Titus Andronicus: An All-female Production

Innovative narrative choices and engaging brutality make for an arresting Fringe hour.

★★★
theatre review (edinburgh) | Read in About 2 minutes
33329 large
39658 original
Published 06 Aug 2013
33332 large
102793 original

Smooth Faced Gentlemen's vision of Titus Andronicus: An All-female Production takes place between white walls. White canvas, white plastic – the stage that's been set for this presentation of Shakespeare's Roman tragedy is eerily, promisingly bare. By the show's closing lines, those same walls are spattered in Roman and Goth arterial blood, the end-product of Shakespeare's most grisly, unforgiving work.

It is perhaps the greatest compliment to give an all-female team that its audience isn't once distracted by an absence of men. To the contrary, the cast embraces the play's trademark brutality with adrenaline-spiking passion. Titus Andronicus is the Shakespearean equivalent of Rambo IV, and if there had been any ideas about the ensemble softening the play's thematic blows (rape, decapitation, forced cannibalism) then they were wholly quashed by the ninth or tenth throat-slitting.

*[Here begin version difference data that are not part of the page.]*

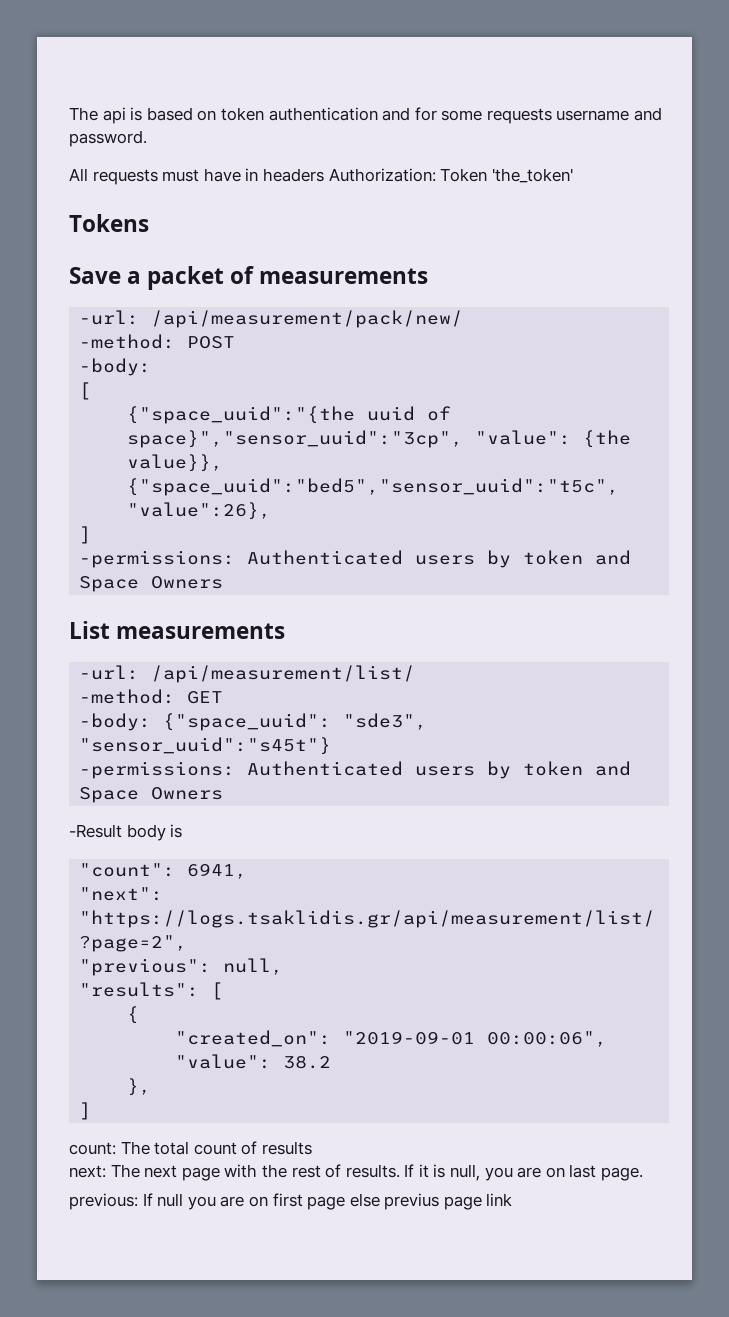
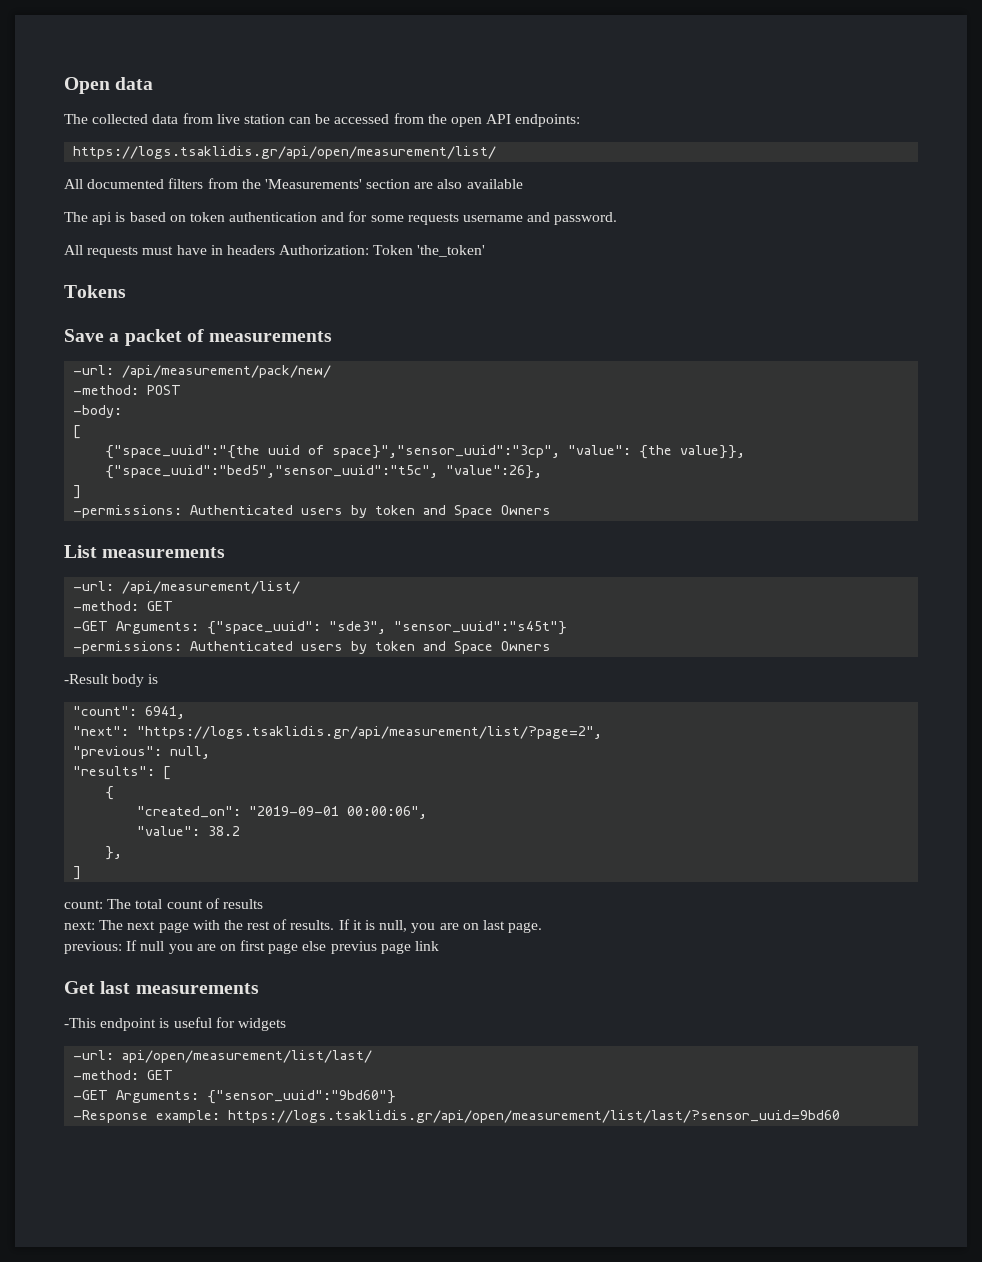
+ Open data
+ The collected data from live station can be accessed from the open API endpoints:
+ https://logs.tsaklidis.gr/api/open/measurement/list/
+ All documented filters from the 'Measurements' section are also available
- -body: {"space_uuid": "sde3", "sensor_uuid":"s45t"}
+ -GET Arguments: {"space_uuid": "sde3", "sensor_uuid":"s45t"}
+ Get last measurements
+ -This endpoint is useful for widgets
+ -url: api/open/measurement/list/last/
+ -method: GET
+ -GET Arguments: {"sensor_uuid":"9bd60"}
+ -Response example: https://logs.tsaklidis.gr/api/open/measurement/list/last/?sensor_uuid=9bd60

Titus…'s cast is powerful indeed – Henri Merriam's Andronicus straddles the line between rage and madness artfully. And Francesca Binefa's multitude of roles (including power-hungry emperor Saturninus) betrays a fluency with both material and craft rarely seen in actors under thirty. But the show is not without faults. A costume choice demarcating Goths from Romans reads more West Side Story than 5th Century Rome. An otherwise clever device for representing blood—with paint, and paintbrushes as swords—makes it tricky to keep track of who's been sliced, as actors in the same drenched tunics take on multiple characters. And some performers seem to confuse ear-shattering projection for emotional depth. But innovative narrative choices and engaging brutality make it an arresting Fringe hour.